Work required => Could you tally the lines in the listing below that include the word "remaining"? Respond with the total alone.

Source material START

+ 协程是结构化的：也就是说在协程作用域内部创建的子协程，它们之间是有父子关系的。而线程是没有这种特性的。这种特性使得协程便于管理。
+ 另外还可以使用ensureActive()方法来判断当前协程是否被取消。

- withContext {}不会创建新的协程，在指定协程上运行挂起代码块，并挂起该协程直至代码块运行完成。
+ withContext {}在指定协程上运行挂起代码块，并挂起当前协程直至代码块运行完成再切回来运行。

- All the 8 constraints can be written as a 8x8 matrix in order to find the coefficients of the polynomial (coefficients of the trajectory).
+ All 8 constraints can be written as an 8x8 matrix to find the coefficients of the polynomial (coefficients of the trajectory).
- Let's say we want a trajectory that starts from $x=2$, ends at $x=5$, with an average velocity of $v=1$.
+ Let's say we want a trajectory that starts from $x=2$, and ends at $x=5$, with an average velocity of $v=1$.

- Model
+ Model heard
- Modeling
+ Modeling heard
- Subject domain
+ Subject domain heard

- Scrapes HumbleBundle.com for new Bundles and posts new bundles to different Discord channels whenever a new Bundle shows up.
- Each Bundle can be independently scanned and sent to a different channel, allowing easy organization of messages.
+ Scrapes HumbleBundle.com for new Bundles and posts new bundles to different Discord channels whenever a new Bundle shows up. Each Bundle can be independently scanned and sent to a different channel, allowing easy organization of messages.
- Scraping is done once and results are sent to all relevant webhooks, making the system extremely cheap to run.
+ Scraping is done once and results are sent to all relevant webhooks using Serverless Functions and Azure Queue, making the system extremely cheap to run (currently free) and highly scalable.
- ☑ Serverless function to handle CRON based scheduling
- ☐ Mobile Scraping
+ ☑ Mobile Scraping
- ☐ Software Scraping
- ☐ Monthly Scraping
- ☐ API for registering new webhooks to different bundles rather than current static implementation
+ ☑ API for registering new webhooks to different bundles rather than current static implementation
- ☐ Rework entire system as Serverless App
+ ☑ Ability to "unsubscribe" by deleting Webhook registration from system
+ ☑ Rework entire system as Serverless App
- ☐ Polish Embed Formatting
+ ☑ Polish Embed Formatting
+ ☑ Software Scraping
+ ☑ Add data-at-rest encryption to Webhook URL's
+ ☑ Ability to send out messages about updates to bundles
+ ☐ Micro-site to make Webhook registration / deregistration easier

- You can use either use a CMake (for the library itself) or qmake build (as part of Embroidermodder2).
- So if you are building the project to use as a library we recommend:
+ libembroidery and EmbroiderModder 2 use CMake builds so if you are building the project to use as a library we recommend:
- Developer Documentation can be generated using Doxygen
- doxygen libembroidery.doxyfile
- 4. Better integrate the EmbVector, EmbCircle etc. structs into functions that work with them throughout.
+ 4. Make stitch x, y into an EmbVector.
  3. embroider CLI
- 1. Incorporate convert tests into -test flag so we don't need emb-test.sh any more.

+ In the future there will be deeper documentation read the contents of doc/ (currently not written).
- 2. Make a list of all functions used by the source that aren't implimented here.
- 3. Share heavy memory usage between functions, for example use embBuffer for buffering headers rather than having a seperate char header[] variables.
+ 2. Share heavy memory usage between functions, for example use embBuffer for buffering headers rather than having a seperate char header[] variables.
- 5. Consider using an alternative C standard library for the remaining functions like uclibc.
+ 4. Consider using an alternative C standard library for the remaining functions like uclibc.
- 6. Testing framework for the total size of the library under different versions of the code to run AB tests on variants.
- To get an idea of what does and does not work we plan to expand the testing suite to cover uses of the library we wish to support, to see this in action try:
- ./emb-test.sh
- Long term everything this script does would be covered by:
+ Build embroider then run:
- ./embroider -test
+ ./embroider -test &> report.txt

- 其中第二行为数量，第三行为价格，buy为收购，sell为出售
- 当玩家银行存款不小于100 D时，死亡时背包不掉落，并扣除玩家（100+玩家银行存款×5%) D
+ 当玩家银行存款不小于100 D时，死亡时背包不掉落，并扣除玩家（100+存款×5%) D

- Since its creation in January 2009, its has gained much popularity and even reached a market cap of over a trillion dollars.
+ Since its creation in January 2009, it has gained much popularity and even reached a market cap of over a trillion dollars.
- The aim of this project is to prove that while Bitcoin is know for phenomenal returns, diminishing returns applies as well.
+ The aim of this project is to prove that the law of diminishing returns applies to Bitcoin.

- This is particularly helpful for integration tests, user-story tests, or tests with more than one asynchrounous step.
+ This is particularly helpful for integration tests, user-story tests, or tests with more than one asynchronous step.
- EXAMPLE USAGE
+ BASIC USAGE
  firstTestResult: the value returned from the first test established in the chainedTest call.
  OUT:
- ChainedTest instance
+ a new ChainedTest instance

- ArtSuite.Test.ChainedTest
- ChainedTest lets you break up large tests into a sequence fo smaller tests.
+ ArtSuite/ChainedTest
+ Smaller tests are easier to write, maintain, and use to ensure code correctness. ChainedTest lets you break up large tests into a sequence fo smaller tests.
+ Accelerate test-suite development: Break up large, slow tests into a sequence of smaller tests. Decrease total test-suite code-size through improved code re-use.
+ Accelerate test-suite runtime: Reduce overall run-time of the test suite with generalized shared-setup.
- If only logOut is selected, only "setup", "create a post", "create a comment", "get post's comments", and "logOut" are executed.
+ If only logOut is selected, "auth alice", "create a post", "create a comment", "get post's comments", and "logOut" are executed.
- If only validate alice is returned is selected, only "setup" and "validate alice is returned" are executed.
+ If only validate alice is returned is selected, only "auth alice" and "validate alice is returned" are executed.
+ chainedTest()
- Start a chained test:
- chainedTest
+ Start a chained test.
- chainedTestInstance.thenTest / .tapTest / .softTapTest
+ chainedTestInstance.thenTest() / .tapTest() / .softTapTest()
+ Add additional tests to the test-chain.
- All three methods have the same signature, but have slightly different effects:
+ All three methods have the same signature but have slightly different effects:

Source material END

Result for this exercise => 2